▶ **Raw data**
+++
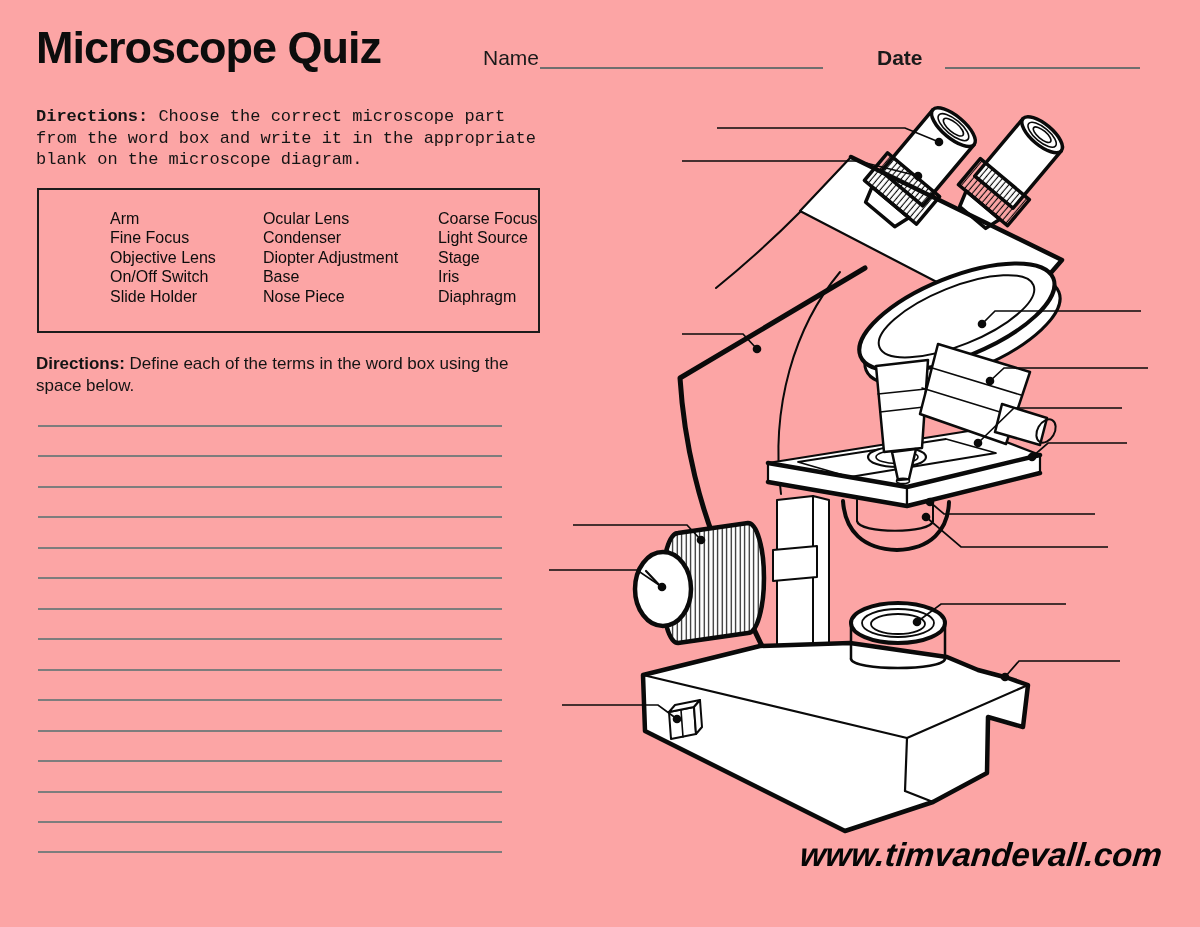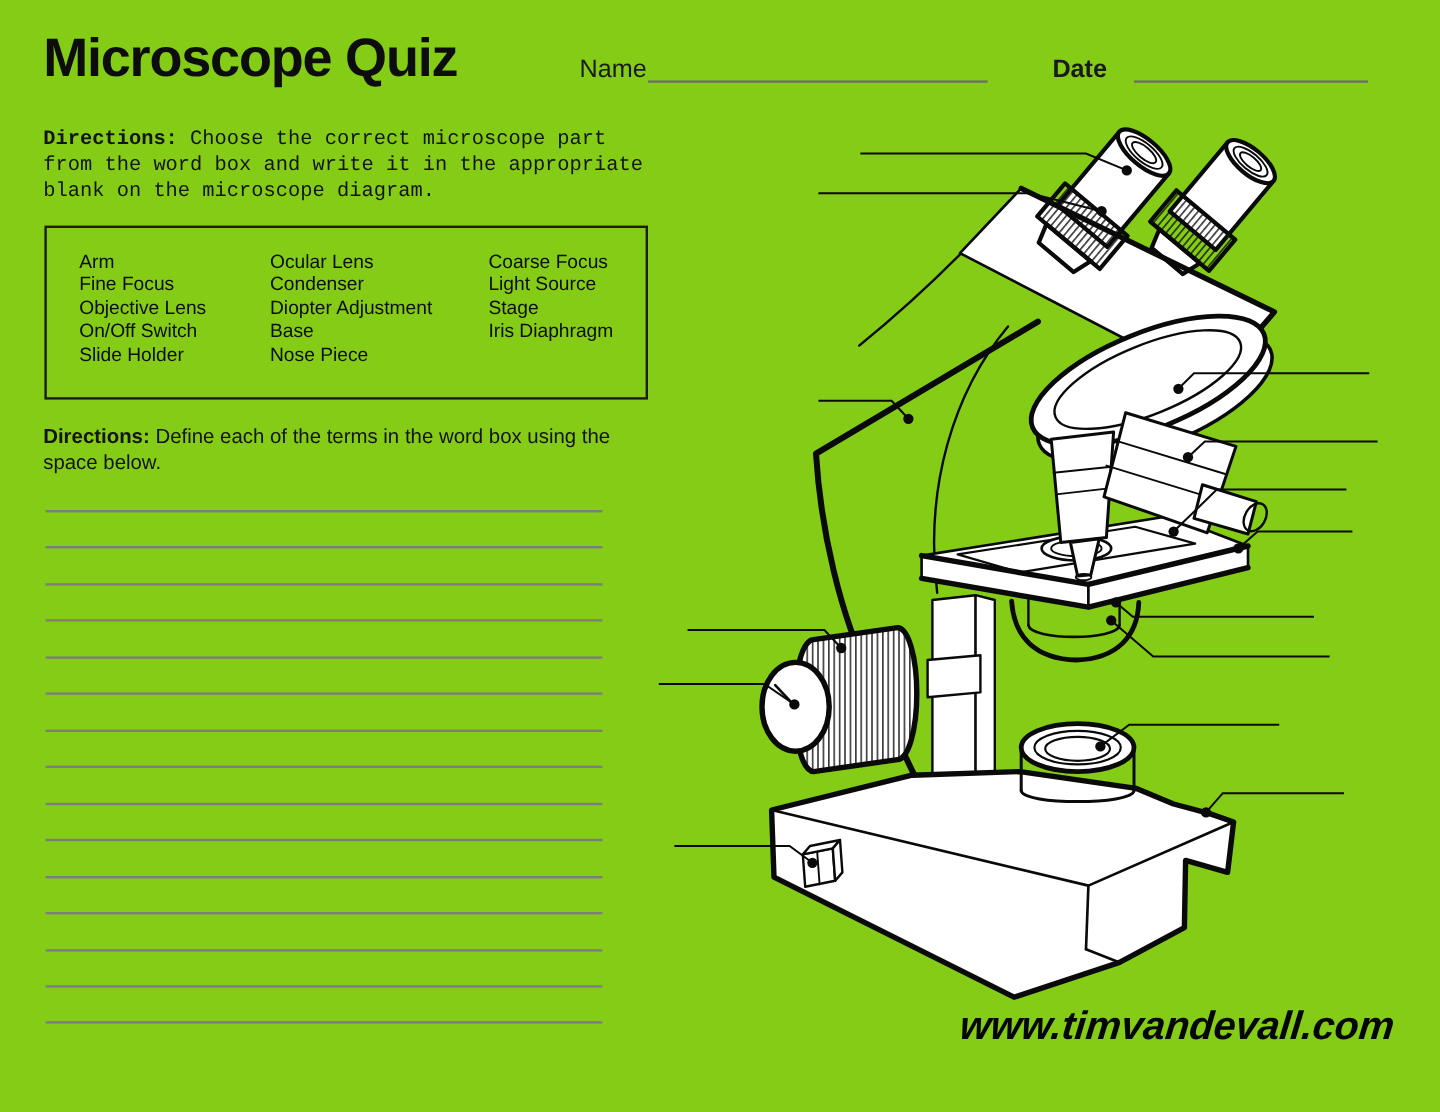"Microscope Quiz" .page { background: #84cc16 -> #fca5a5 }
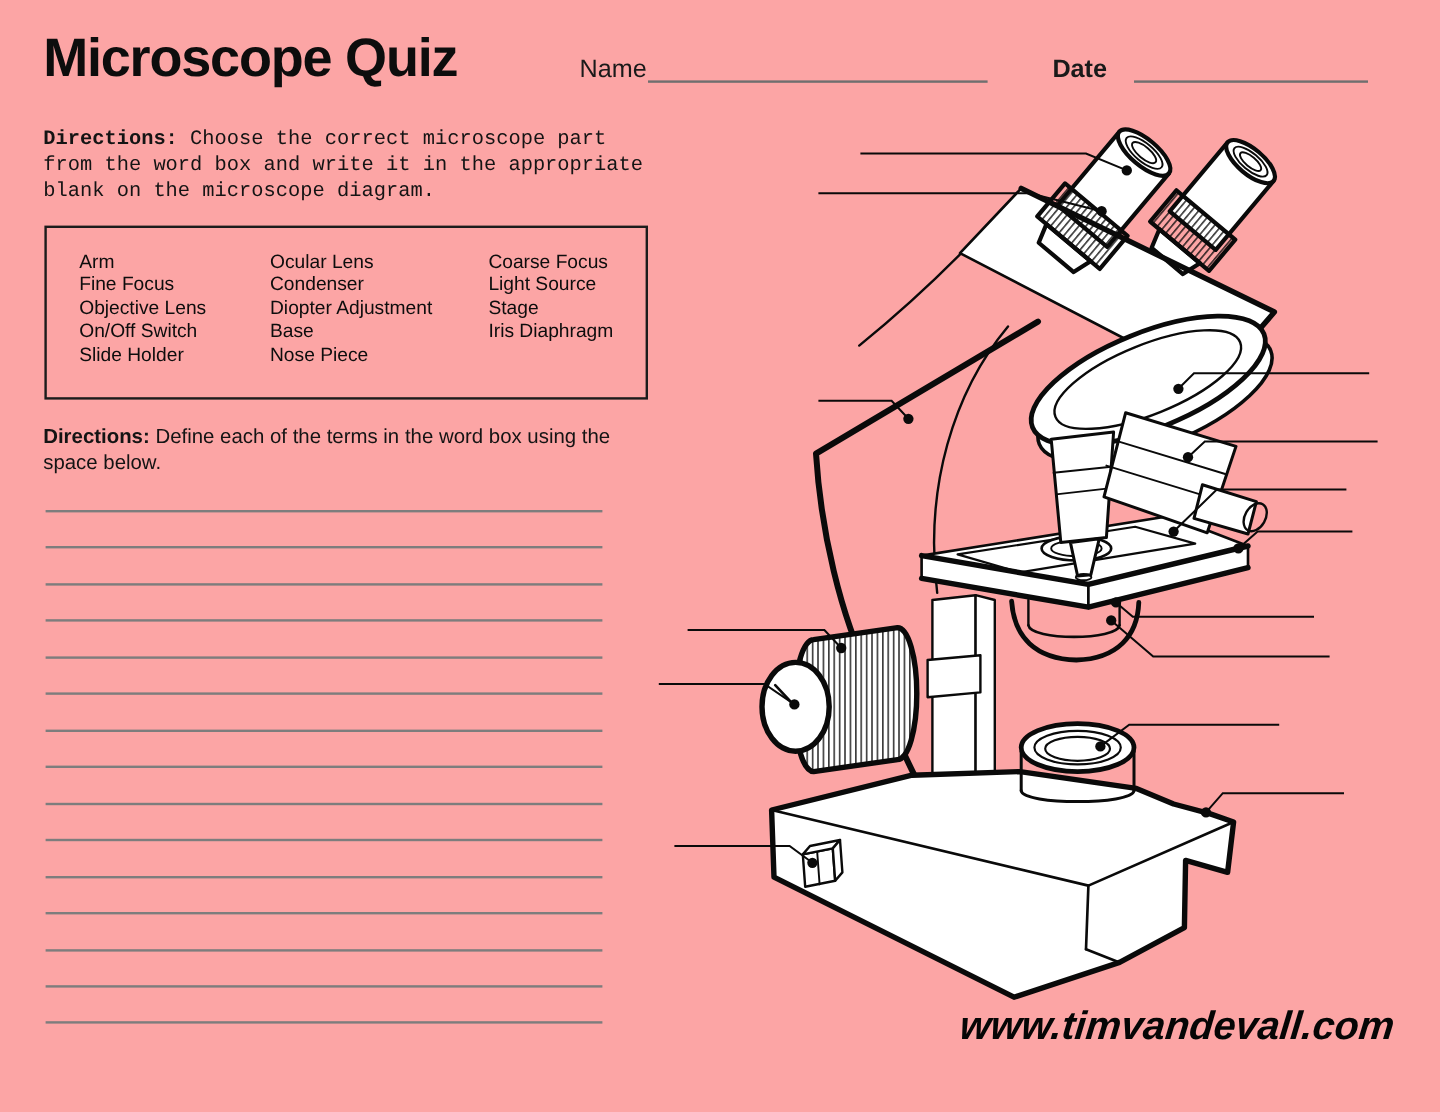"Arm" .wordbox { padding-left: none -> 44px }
+++
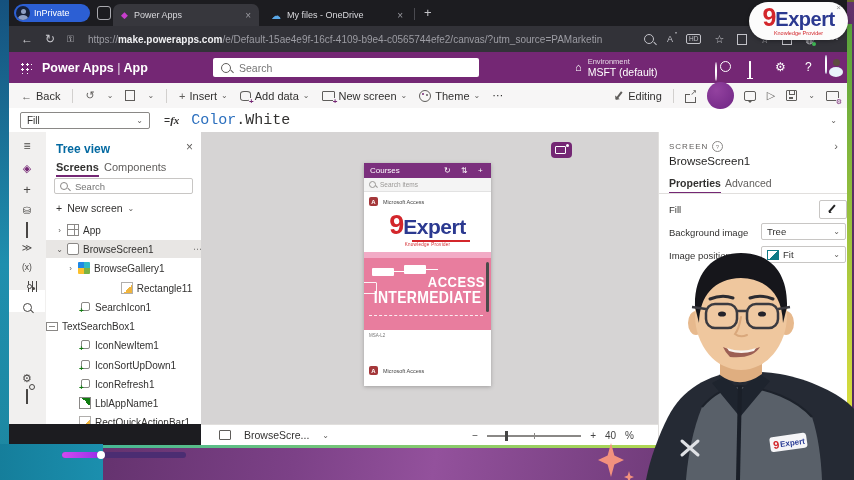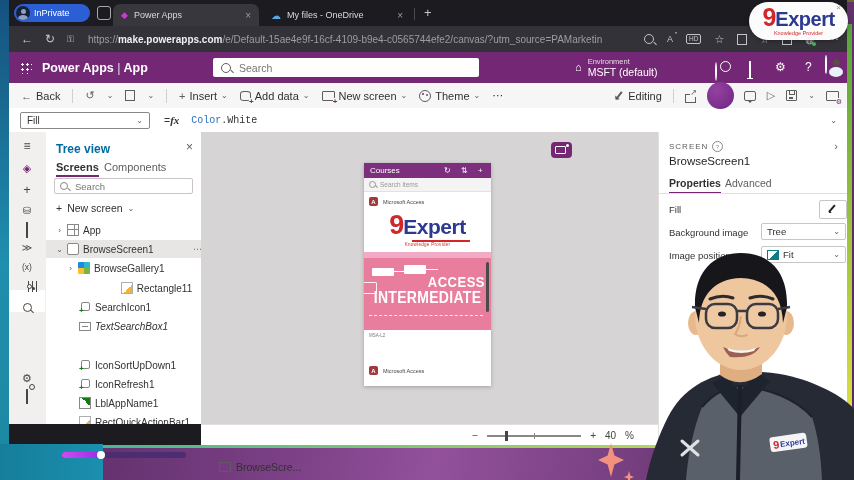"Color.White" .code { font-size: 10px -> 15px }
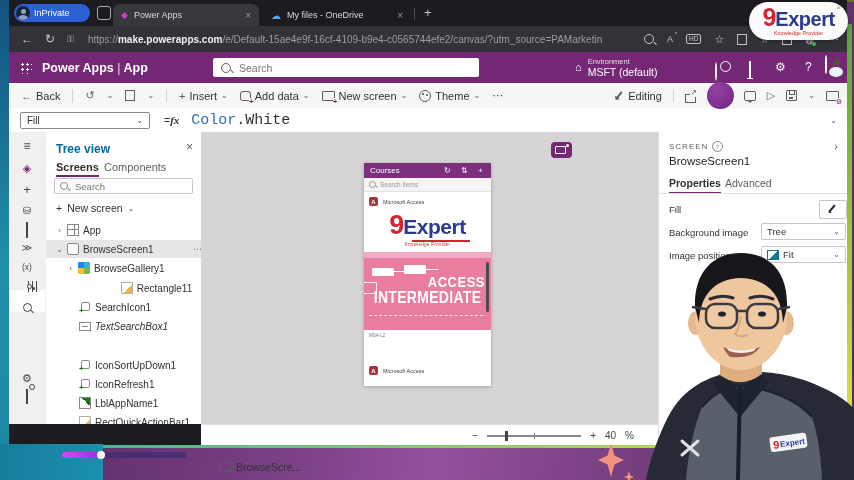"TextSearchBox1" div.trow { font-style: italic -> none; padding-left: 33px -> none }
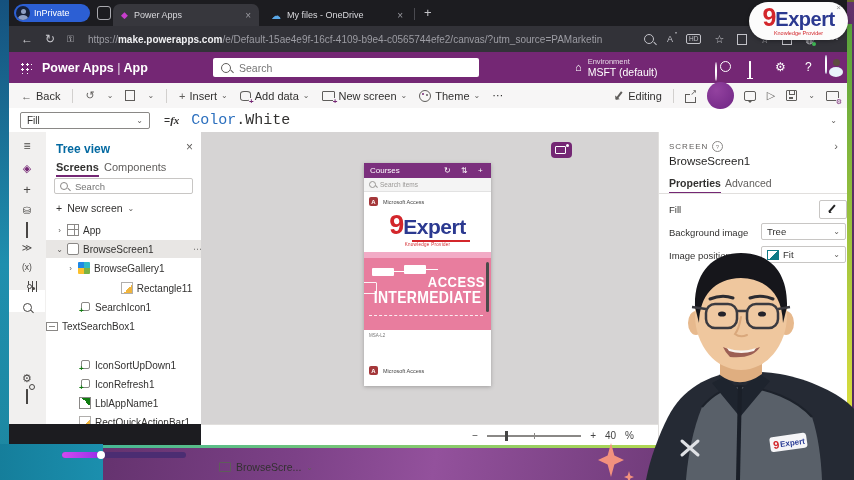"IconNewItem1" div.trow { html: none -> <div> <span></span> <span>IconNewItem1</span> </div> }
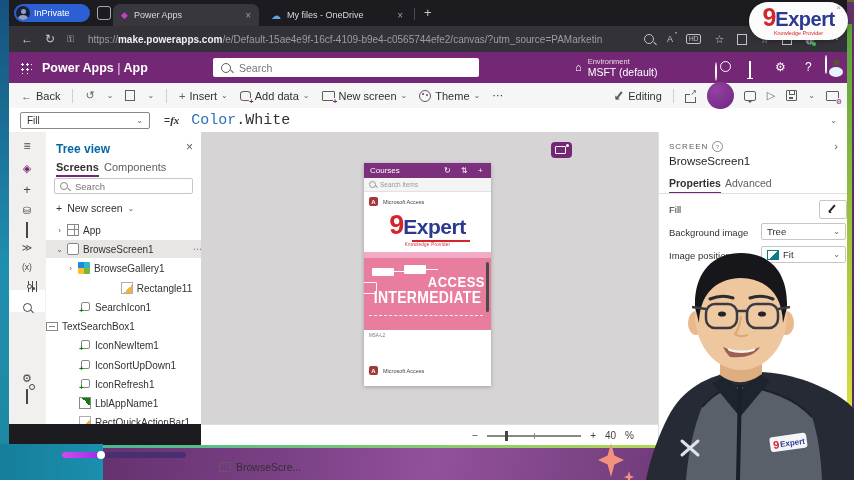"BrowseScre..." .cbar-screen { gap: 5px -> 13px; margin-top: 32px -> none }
+++
▶ **Exercise directions**
Only one stretch of the listing above is to be duplicated: the lines from the one containing "background: #84cc16 ->" through the one containing "padding-left: none ->", both included. Copy them exactly, minus the pictures.

▶ **Solution to this task**
"Microscope Quiz" .page { background: #84cc16 -> #fca5a5 }
"Arm" .wordbox { padding-left: none -> 44px }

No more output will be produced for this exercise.